To verify the reliability of the transcriptomic analysis, we further examined the expression of model genes in liver tissue samples using qRT-PCR. With the exception of a few genes, most exhibited upregulated expression in tumor tissues consistent with the transcriptome data, supporting their potential roles in HCC and validating the robustness of our selection strategy. Notably, We observed that CD8A gene expression did not show a significant difference between the control and tumor groups in qRT-PCR, although its expression trend was consistent with the results from transcriptomic analysis. In contrast, BMP6 gene expression was downregulated in the tumor group in transcriptomic analysis, but was significantly upregulated at the mRNA level in the same group. This discrepancy may be attributed to clinical and molecular heterogeneity between the HCC patient samples we collected and the HCC samples from the TCGA-LIHC dataset. Samples from different sources may exhibit variations in tumor microenvironment, immune cell infiltration, and other factors, which could influence gene expression measurements. Additionally, although RNA-seq technology is highly sensitive, its accuracy in quantifying low-expression genes may be affected by various factors. These factors may collectively contribute to the observed differences in gene expression results.
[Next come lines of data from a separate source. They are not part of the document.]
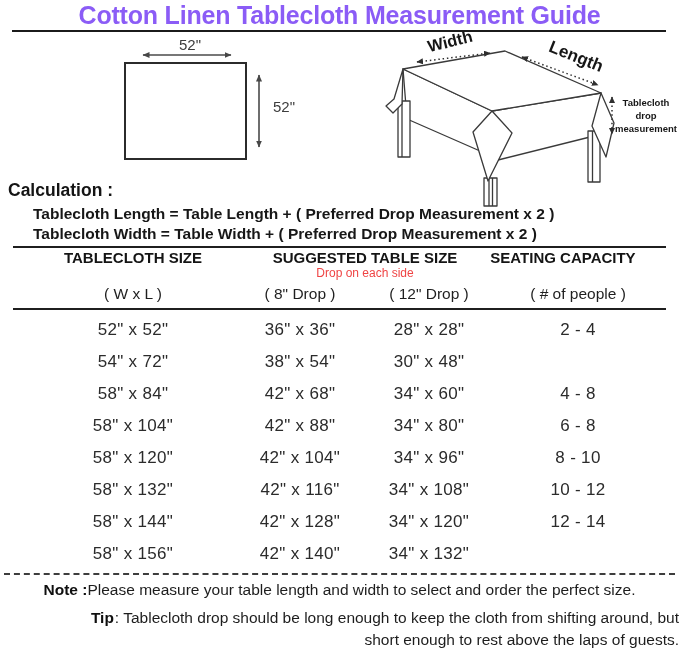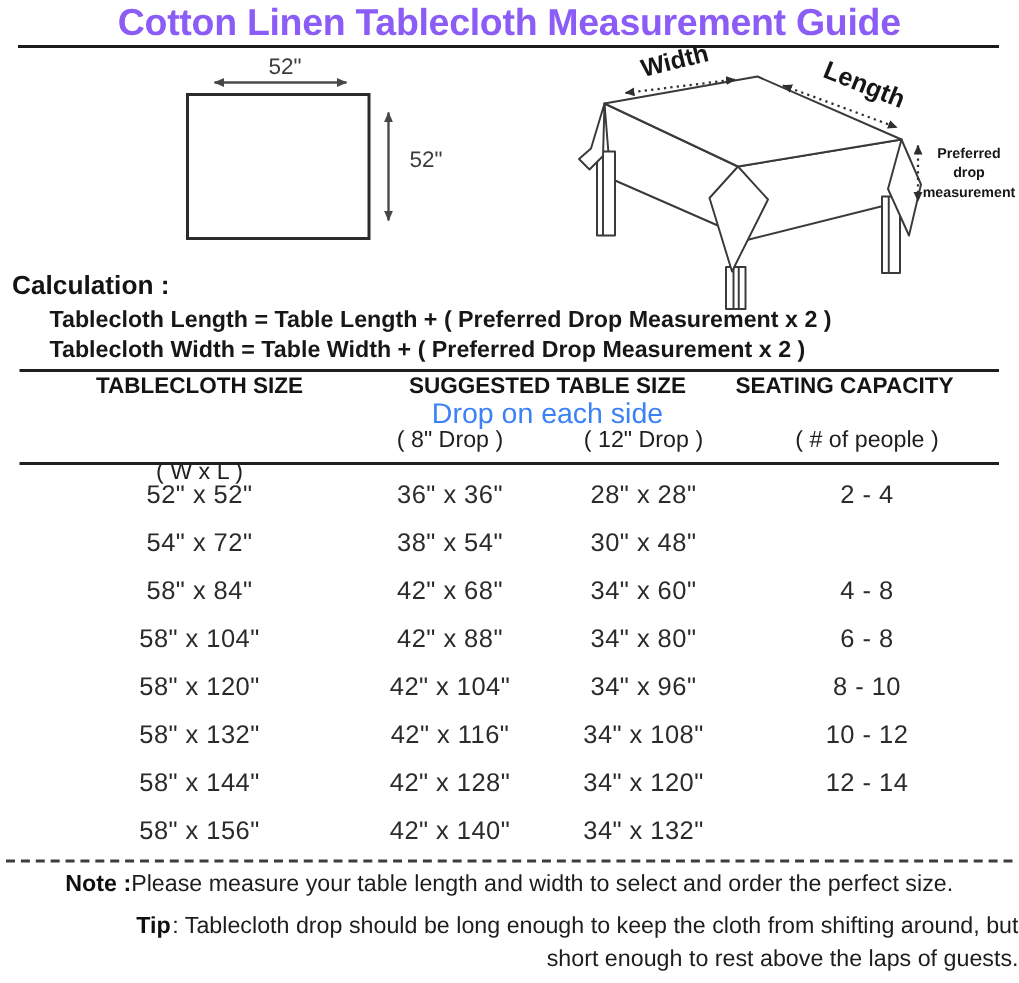"Preferred" div { text: Preferred -> Tablecloth }
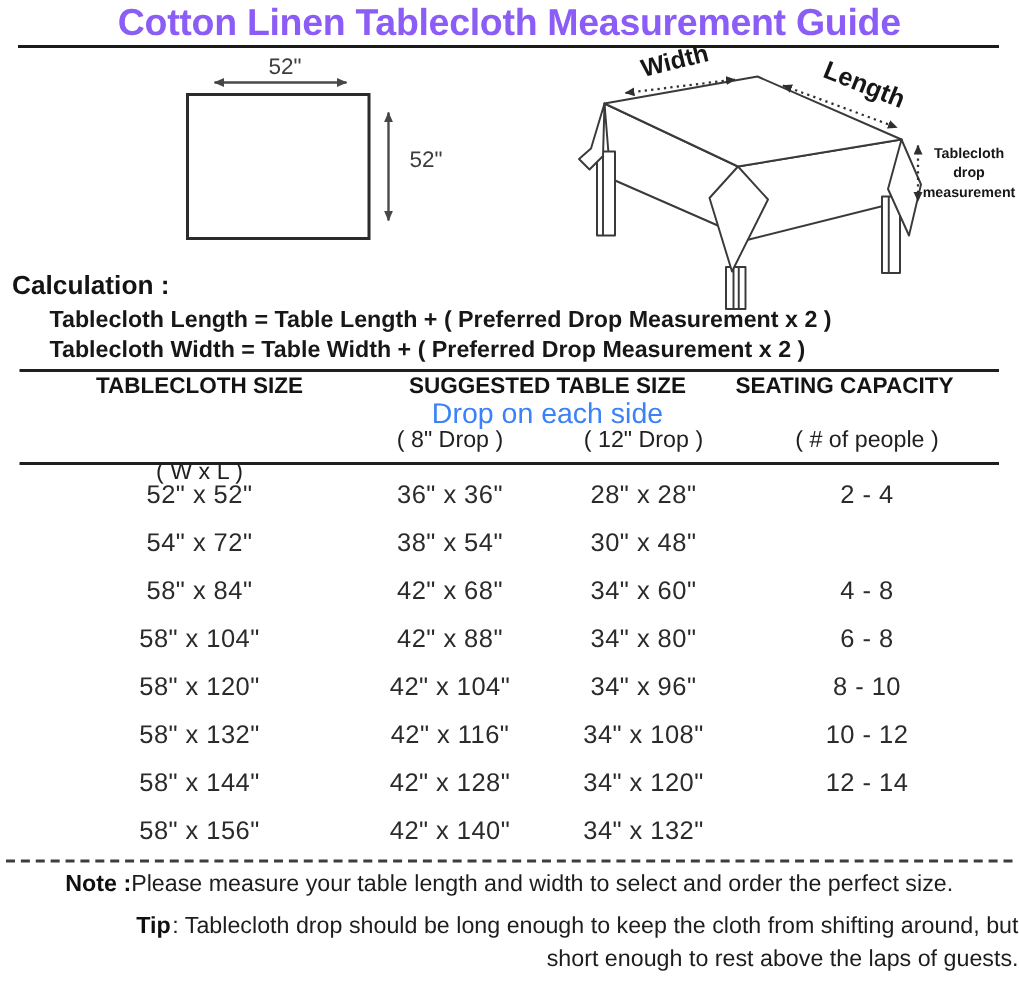"Drop on each side" .drop-note { color: #3b82f6 -> #ef4444; font-size: 19px -> 12px }
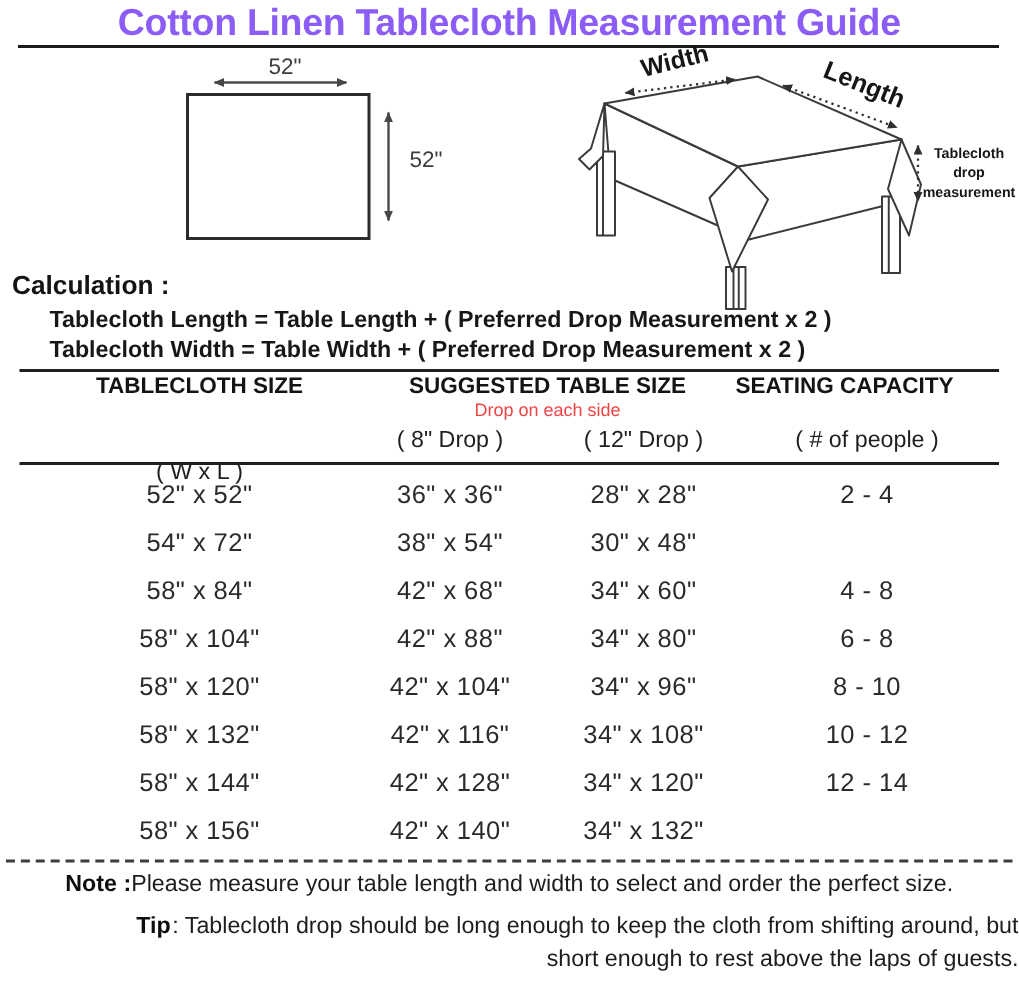"( W x L )" .sh-1 { margin-top: 21px -> none }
Despite these advances, several limitations should be noted. First, the model was primarily constructed using transcriptomic data, lacking validation from proteomic analyses or functional experiments, which may limit its biological interpretability. Additionally, drug sensitivity predictions require further validation in larger, multicenter cohorts. Our drug sensitivity analysis primarily relied on cell line data, which did not fully account for the influence of the tumor microenvironment and interpatient variability on drug responses. Therefore, future studies should prioritize the use of patient-derived models to more accurately assess the clinical relevance of drug sensitivity predictions in clinical practice. Additionally, although our risk score shows a certain correlation with TIDE predictions and immune checkpoint profiles, inferring treatment responses using drug sensitivity predictions and immune checkpoint gene expression profiles still presents challenges. The clinical utility of our model in predicting actual immune therapy responses requires validation in prospective cohorts to confirm its feasibility in clinical practice. Integrating cellular-resolution techniques like scRNA-seq or spatial transcriptomics could help elucidate the contribution of PCD pathways in defined microenvironments, thus improving model precision and generalizability. Expanding this model to other cancer types may also facilitate pan-cancer risk prediction and therapeutic guidance. Ultimately, this work enhances current insights into the role of PCD in cancer progression and lays the groundwork for future precision oncology interventions.

Conclusion

Our analysis systematically integrated genes associated with 21 types of PCD and identified a 10-gene risk score model with strong prognostic relevance in HCC. The model was validated across multiple independent cohorts, effectively stratifying patients into high- and low-risk groups. Furthermore, the risk score showed significant correlations with the tumor immune microenvironment, immunotherapy responsiveness, and drug sensitivity. These findings offer valuable insights and a practical tool for risk-based stratification and individualized treatment in HCC.